There’s nobody quite like Kemi Badenoch. At every turn she is less and less listened to. Her plan to take as much oil and gas out of the North Sea as possible must have seemed like a good idea to somebody (Kemi, presumably) at some point. But it doesn’t stand up to even the slightest inspection. 

Even if Tory Party leader Badenoch somehow became prime minister, and if new drilling licences were to be granted, it wouldn’t solve a thing. It wouldn’t help energy security: around 40% of licences are owned by foreign investors. And the campaign group Uplift recently said the UK exports around 80% of its reserves.  

Get the latest news and insight into how the Big Issue magazine is made by signing up for the Inside Big Issue newsletter

That is before you consider the reality of transitioning to renewable energy. There are certainly challenges in making sure that good jobs come in the emerging new energy industry and that the infrastructure is wide enough to allow creation, storage and use of energy. But it’s not binary, regardless of what Kemi Badenoch implies. There will still be fossil fuel needed as the change comes. 

It’s not even clear who her announcement was for. Change is inevitable. Just a couple of weeks ago a YouGov/Friends of the Earth poll found 80% of Britons support renewables expansion. This includes 83% of Conservative voters, and 65% of potential Reform voters. 

Advertising helps fund Big Issue’s mission to end poverty
Advertisement

Read more:

The great majority of people understand we’re in some kind of climate emergency and want to see positive steps towards remedying it. 

As often happens in politics, a related event happened that stole thunder and moved the conversation. The election of a Green Party leader is not normally the stuff of major headline news and analysis, but Zack Polanski doesn’t feel like a regular Greens leader. In a time of disruption, he is a disruptor. He’s on a ticket of what he classes as “eco-populism” – one that he believes can pull a number of disaffected voters away from Labour and Reform. 

It’s not hard green, but with a keen focus on what is leaving voters worse off and disaffected and aiming to do something about it. As was made clear in an interview with Big Issue several months ago, this essentially means blaming billionaires, taxing them, being patriotic and proud of communities and country. He said: “People want to see bills lowered, want to see public services, and want to see politicians who actually listen and turn up.”

There are already murmurings from some quarters that he, and his people, are entryists, outriders for a Corbynista rump, keen to bring their leftist future to the Greens and overthrow what was there.  

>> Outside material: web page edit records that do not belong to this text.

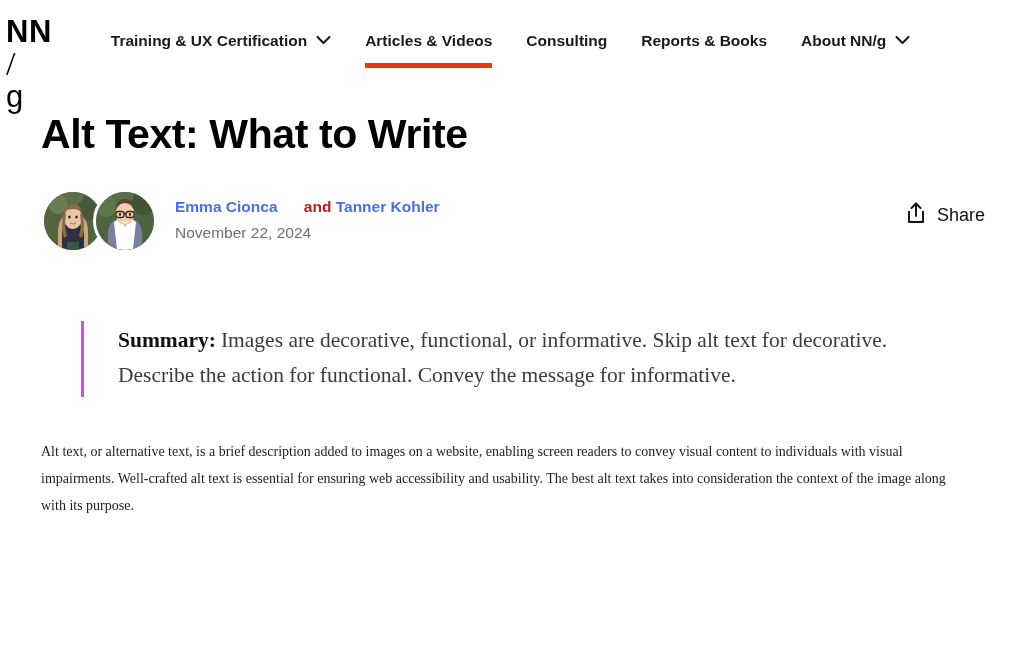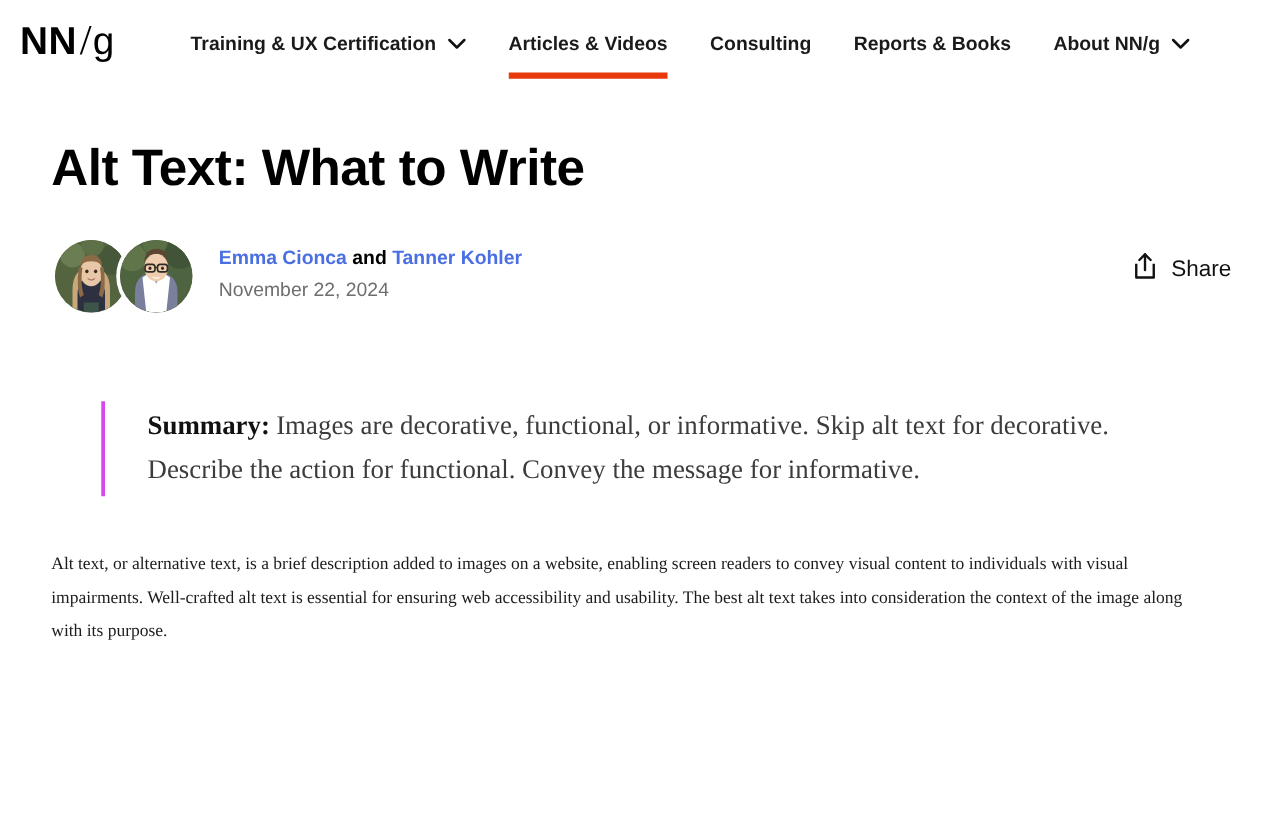--- a/index.html
+++ b/index.html
@@ -24,9 +24,10 @@
   .logo {
     display: flex;
     align-items: baseline;
-    margin: 16px 0 0 16px;
+    margin: 16px 0 0 4px;
     user-select: none;
     line-height: 1;
+    flex-direction: column;
   }
   .logo-nn {
     font-family: "Liberation Sans", sans-serif;

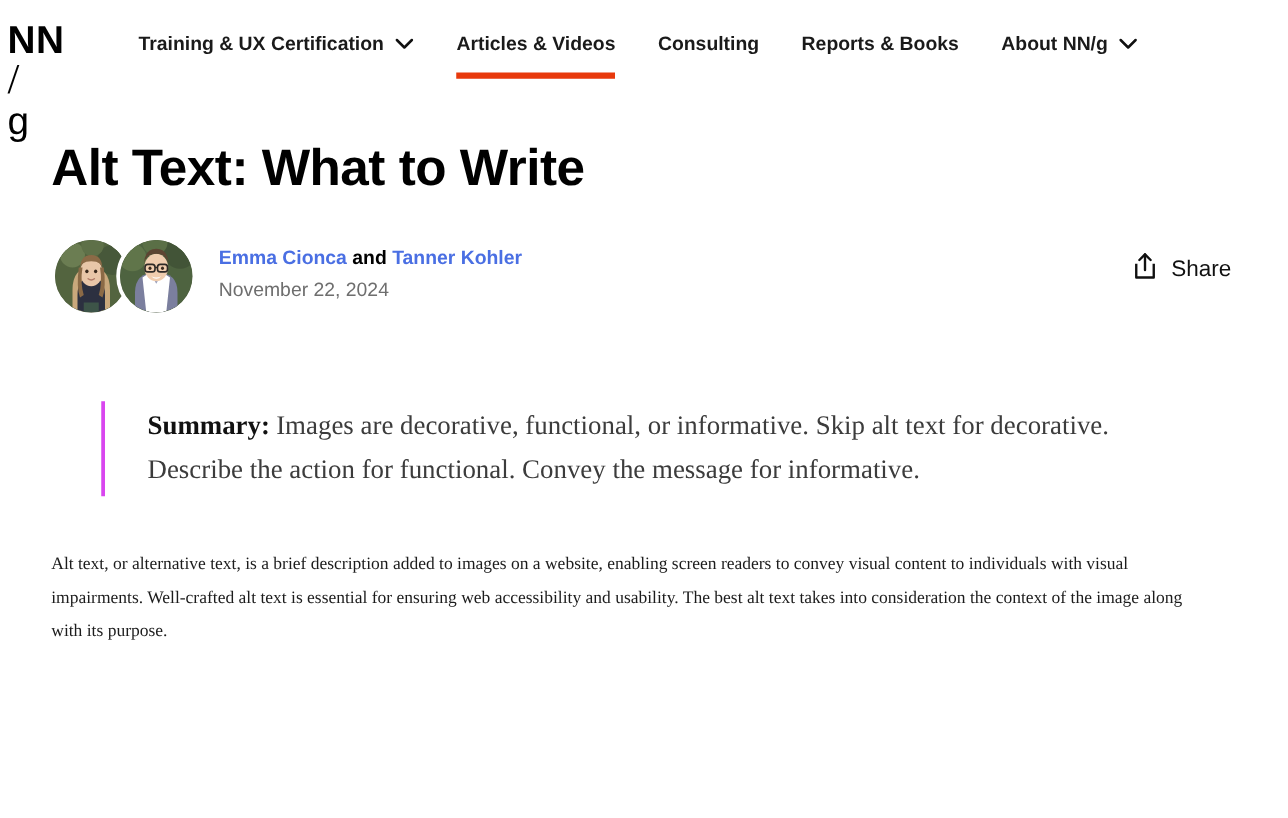--- a/index.html
+++ b/index.html
@@ -52,7 +52,7 @@
 
   .nav {
     display: flex;
-    align-items: center;
+    align-items: flex-end;
     margin-left: 44px;
     height: 68px;
   }

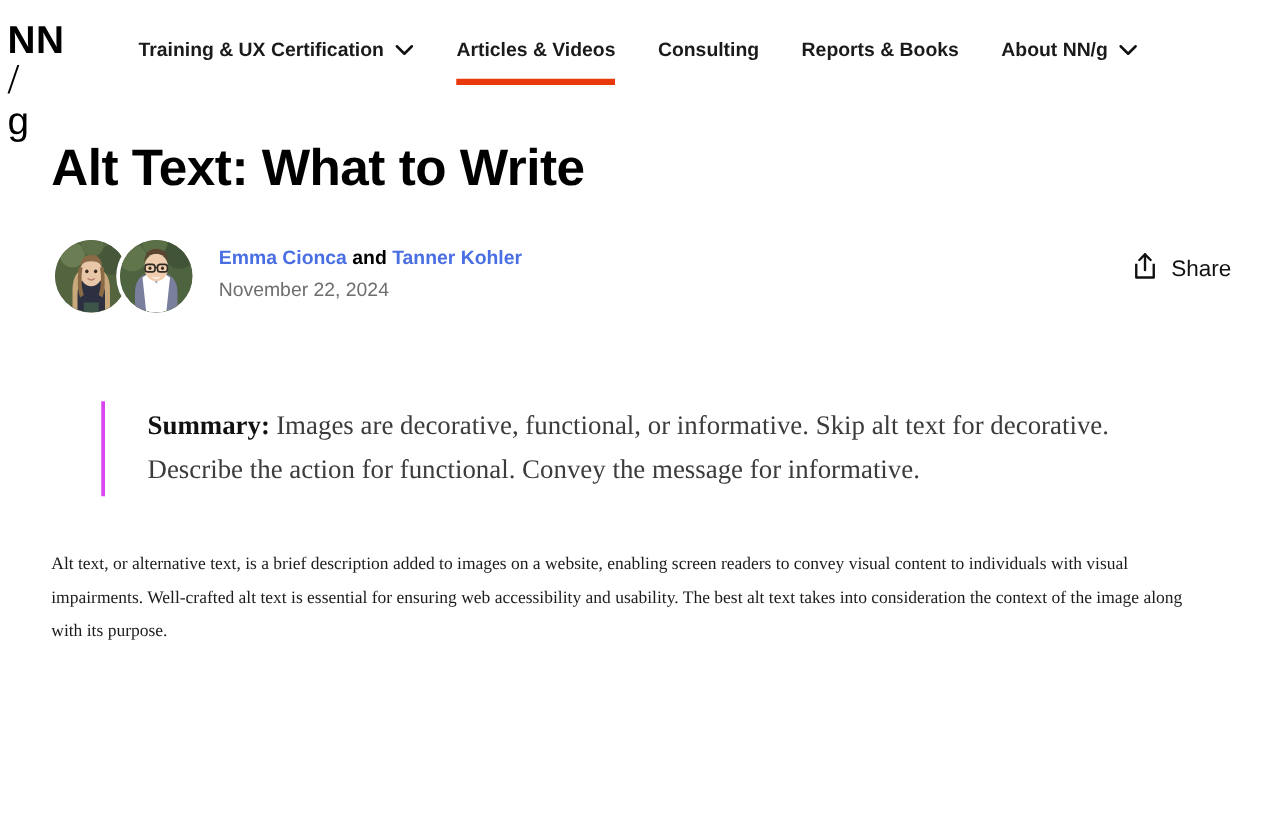--- a/index.html
+++ b/index.html
@@ -137,7 +137,7 @@
     text-decoration: none;
     font-weight: 700;
   }
-  .authors .conj { color: #000000; font-weight: 700; }
+  .authors .conj { color: #b91c1c; font-weight: 700; margin-left: 22px; }
   .pub-date {
     font-size: 15.5px;
     color: #6e6e6e;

This is curious thinking. One, it overlooks the fact that Corbyn is in the midst of setting up his own party of disillusioned ex-Labour members. It would stretch his resources rather thin to have a whole other flank devoted to the Green putsch. Besides, it’s not like the Greens haven’t always leaned left. Two, shouts of entryism tend to be bogus. Aside from incidents within the Labour Party a couple of times in the last 40 years that could loosely be tagged as entryism, it’s a concept that doesn’t go much beyond the minds of undergraduate politics students. And three, it says that Polanski should be taken seriously. What is the point of warning about entryism if that element isn’t capable of bringing fellow travellers into the fold and effecting change? 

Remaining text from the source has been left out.